What is expected –
In the data below, which lines hold "subtotal"? Copy every one.

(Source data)
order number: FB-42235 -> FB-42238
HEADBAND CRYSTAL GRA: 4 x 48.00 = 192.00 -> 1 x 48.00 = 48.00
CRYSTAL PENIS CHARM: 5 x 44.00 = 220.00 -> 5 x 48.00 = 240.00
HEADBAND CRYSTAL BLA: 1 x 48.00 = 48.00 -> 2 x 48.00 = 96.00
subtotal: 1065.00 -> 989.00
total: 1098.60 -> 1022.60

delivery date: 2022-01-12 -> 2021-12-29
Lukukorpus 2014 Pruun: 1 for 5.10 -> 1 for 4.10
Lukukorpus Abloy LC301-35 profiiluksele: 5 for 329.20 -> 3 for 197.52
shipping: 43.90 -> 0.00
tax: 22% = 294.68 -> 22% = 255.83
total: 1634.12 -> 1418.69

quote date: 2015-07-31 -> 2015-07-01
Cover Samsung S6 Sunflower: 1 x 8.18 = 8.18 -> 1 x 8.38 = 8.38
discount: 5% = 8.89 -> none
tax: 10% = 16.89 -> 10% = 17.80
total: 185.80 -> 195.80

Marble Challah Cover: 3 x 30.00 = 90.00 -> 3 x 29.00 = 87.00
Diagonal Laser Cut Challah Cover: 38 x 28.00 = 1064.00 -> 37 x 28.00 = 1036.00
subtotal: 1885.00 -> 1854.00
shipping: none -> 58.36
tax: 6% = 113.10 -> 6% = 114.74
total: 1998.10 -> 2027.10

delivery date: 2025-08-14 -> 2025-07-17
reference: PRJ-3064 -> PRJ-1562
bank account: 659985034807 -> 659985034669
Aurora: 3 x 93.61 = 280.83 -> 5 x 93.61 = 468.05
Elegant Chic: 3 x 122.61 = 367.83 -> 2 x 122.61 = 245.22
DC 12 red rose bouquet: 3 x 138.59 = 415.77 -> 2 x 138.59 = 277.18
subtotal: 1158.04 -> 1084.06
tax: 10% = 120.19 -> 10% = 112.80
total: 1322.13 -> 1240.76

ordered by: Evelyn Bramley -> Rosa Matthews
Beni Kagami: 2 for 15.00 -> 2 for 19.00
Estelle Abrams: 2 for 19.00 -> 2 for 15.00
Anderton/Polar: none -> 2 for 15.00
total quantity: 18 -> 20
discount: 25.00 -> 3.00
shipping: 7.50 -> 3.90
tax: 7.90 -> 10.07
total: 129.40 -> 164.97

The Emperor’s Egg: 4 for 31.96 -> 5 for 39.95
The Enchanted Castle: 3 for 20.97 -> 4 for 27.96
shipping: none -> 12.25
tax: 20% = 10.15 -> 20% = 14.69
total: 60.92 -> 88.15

Finished exercise –
subtotal: 1065.00 -> 989.00
subtotal: 1885.00 -> 1854.00
subtotal: 1158.04 -> 1084.06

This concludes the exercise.